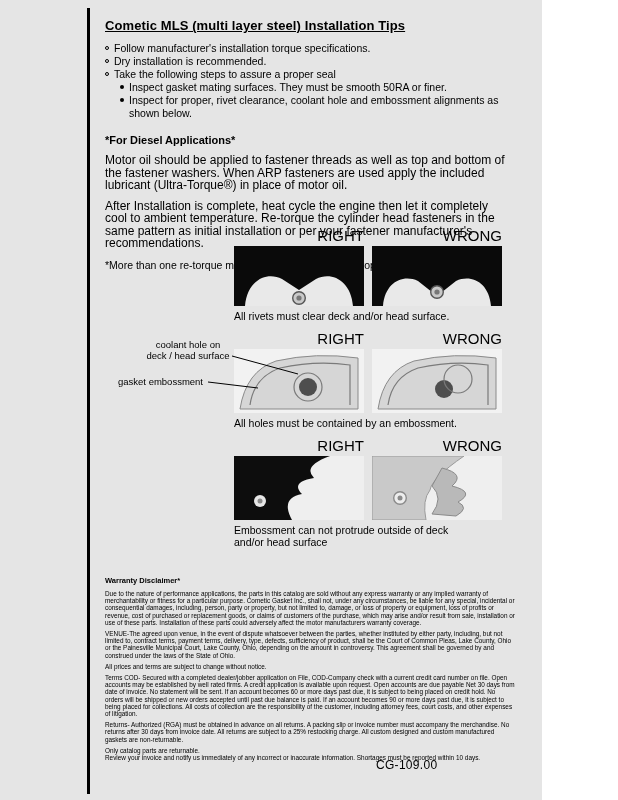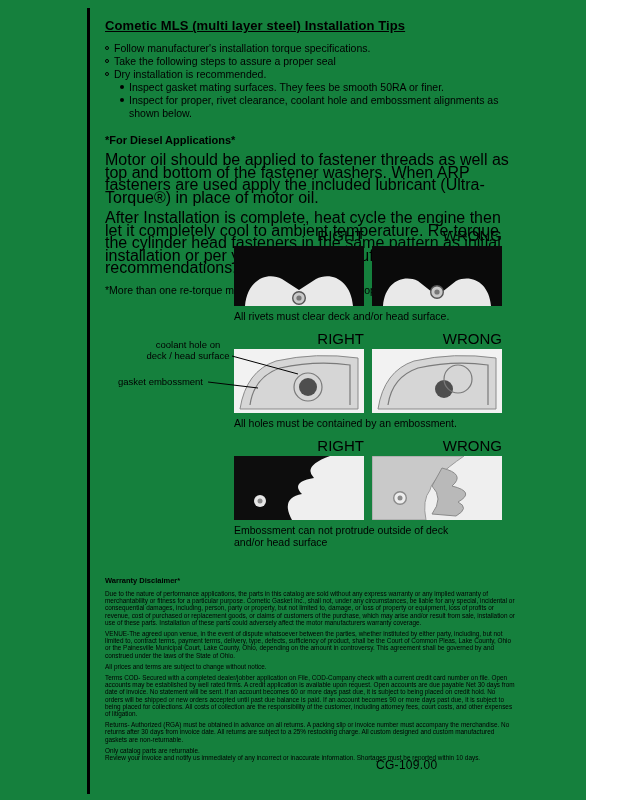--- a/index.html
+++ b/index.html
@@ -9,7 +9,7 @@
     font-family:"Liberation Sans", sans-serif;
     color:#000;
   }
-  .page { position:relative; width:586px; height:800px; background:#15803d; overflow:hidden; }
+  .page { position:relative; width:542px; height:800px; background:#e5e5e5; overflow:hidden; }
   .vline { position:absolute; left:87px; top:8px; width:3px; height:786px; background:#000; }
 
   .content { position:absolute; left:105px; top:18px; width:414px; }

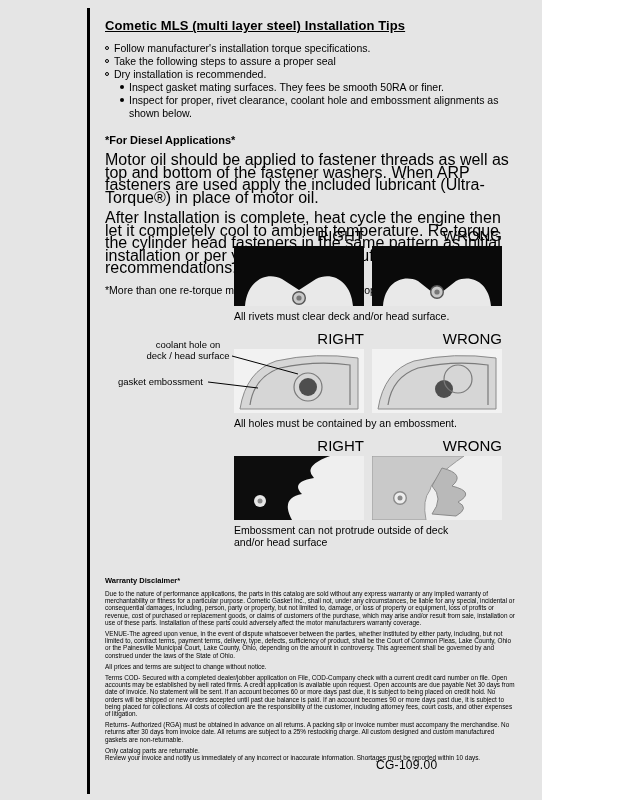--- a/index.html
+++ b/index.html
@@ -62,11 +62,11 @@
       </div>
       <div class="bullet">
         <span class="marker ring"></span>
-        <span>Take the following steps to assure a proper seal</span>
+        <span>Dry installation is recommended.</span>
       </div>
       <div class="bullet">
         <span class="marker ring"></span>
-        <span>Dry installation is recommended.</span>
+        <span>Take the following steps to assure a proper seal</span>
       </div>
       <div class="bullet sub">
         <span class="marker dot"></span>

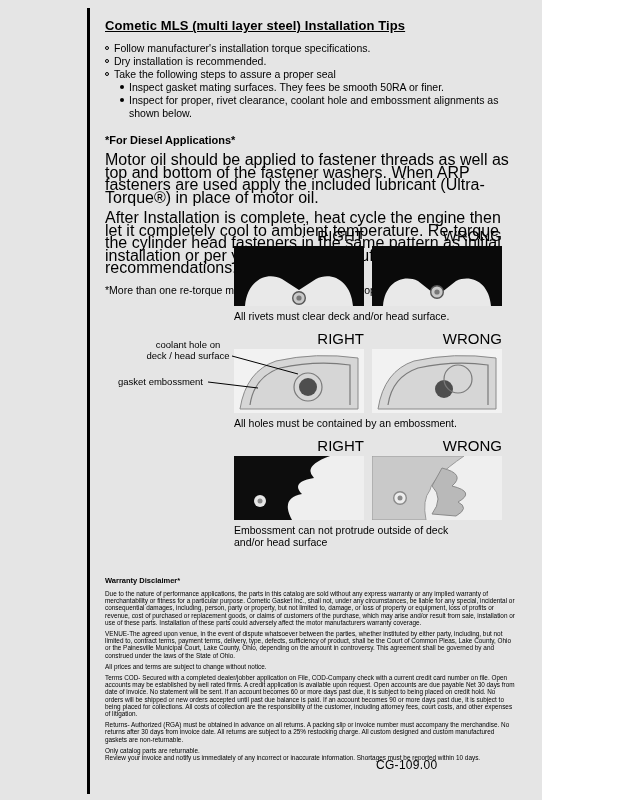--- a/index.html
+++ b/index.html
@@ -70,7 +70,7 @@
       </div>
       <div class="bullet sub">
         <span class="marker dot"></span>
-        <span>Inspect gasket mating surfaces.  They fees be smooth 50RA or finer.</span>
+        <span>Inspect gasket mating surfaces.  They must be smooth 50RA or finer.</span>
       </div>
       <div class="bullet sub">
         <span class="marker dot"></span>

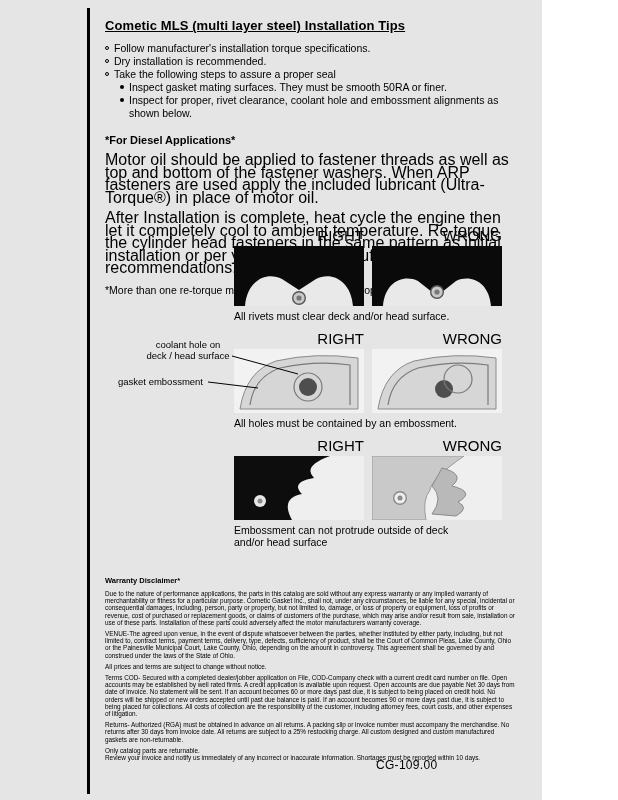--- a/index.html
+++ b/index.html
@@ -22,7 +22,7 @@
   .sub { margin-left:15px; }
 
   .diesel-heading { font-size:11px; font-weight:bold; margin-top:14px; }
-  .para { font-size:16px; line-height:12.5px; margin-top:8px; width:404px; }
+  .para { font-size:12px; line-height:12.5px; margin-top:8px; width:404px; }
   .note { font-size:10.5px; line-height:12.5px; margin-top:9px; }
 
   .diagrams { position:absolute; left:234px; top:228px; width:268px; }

* * *

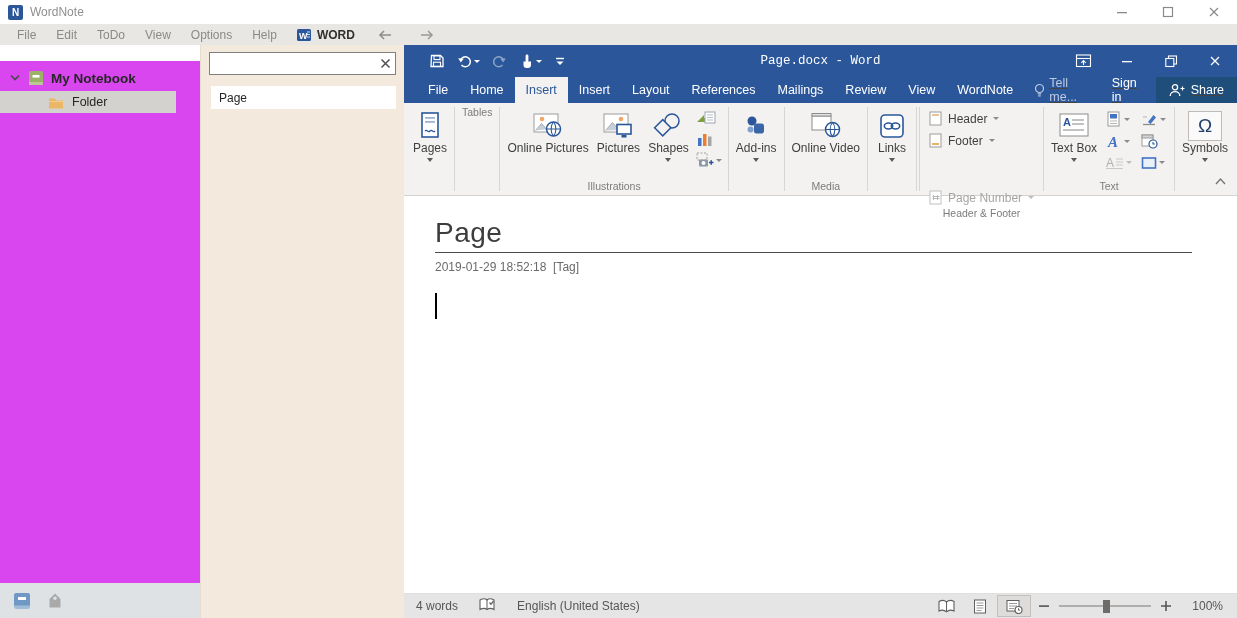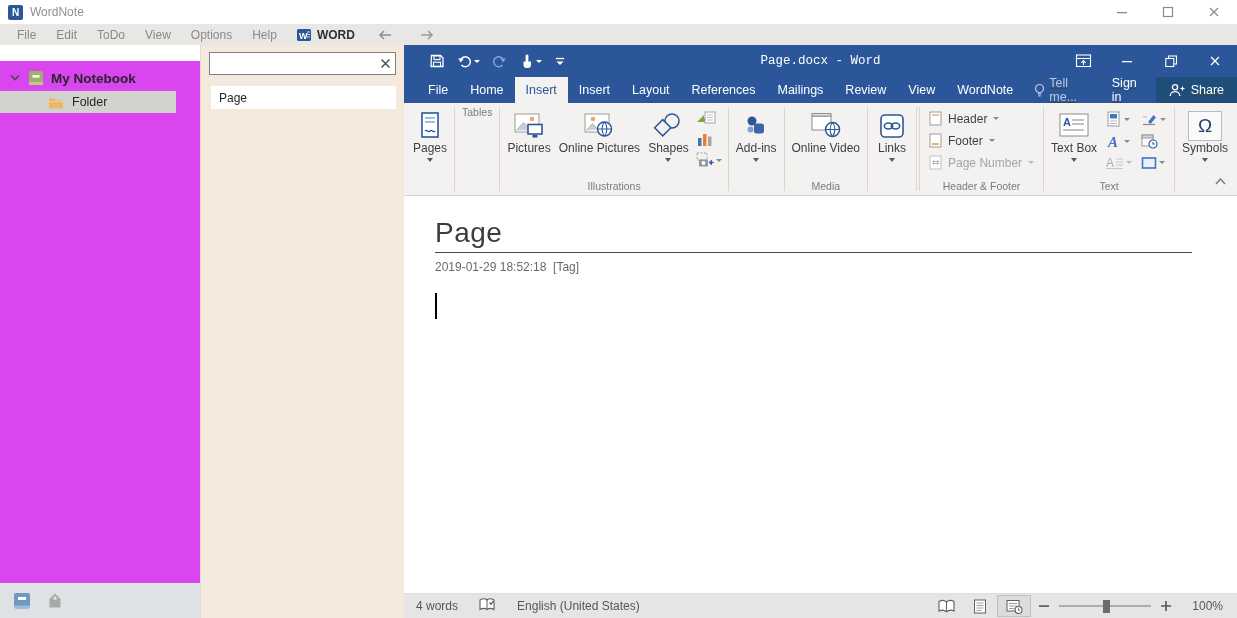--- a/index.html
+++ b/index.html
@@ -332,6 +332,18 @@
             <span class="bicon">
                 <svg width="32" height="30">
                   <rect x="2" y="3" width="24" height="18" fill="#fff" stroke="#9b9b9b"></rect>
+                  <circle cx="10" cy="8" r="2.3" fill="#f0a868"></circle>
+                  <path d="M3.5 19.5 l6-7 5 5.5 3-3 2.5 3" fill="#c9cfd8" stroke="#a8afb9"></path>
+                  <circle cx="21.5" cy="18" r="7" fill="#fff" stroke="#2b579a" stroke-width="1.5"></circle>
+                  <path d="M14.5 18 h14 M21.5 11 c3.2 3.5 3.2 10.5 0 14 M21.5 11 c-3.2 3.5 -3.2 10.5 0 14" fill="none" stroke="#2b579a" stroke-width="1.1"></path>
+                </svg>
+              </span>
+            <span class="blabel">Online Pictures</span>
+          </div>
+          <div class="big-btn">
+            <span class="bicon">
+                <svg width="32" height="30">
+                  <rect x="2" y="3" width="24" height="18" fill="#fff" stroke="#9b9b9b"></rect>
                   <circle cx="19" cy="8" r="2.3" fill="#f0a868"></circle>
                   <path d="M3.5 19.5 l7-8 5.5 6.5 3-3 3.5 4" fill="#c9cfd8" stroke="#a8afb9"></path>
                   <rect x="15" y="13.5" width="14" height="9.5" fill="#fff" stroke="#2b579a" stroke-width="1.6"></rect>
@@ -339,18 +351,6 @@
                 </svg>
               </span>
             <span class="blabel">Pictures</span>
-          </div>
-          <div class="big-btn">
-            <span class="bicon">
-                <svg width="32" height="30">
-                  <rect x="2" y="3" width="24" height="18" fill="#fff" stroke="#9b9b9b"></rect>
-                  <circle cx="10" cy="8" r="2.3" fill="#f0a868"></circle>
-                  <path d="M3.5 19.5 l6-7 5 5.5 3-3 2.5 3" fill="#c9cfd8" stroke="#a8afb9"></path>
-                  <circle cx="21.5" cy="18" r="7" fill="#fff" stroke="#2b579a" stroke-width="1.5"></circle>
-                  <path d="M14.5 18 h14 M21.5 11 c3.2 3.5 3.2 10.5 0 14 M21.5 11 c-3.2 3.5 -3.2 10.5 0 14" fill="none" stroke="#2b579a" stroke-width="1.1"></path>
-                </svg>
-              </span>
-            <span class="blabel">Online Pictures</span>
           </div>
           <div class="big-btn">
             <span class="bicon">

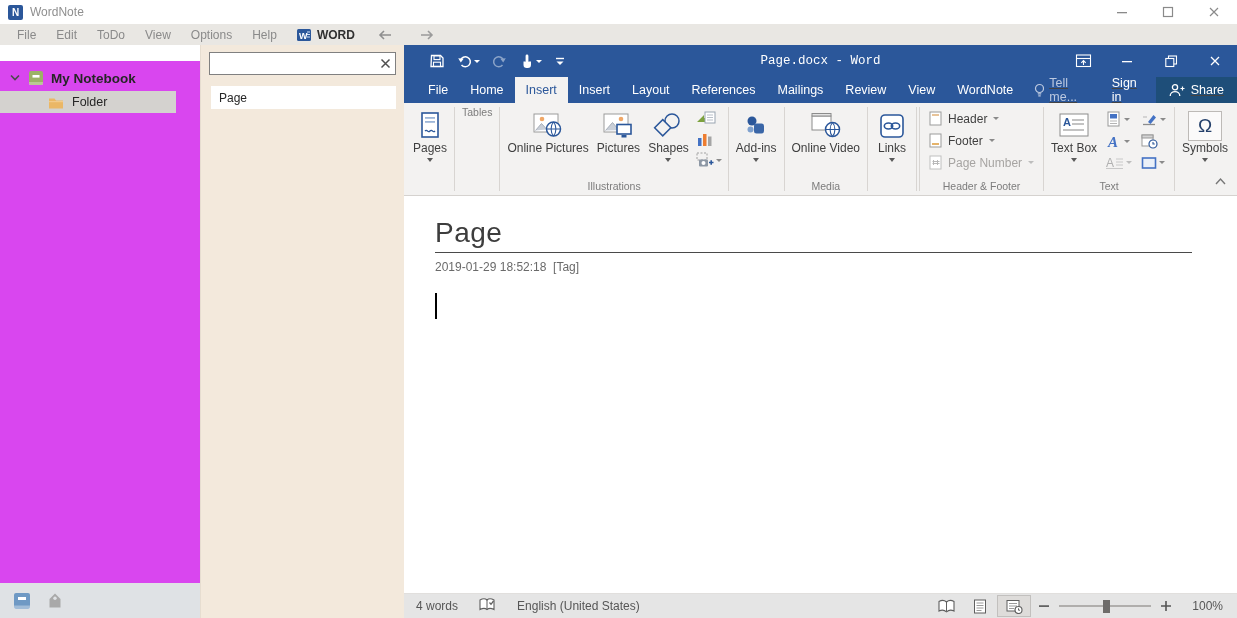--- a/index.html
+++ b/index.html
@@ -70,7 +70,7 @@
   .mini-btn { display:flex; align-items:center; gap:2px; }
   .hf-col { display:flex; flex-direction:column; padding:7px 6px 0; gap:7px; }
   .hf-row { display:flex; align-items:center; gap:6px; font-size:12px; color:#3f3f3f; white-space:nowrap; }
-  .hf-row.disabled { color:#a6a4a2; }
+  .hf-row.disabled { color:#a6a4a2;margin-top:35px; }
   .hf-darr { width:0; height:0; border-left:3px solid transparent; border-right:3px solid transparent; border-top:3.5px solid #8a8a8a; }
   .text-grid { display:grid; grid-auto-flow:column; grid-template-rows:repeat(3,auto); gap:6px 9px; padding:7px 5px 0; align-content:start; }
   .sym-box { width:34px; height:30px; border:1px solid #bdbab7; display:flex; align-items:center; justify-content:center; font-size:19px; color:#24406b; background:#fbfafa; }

■ **Task to carry out**: Please return every line of the material above that includes "disabled".

■ **Output for this exercise**:
-  .hf-row.disabled { color:#a6a4a2; }
+  .hf-row.disabled { color:#a6a4a2;margin-top:35px; }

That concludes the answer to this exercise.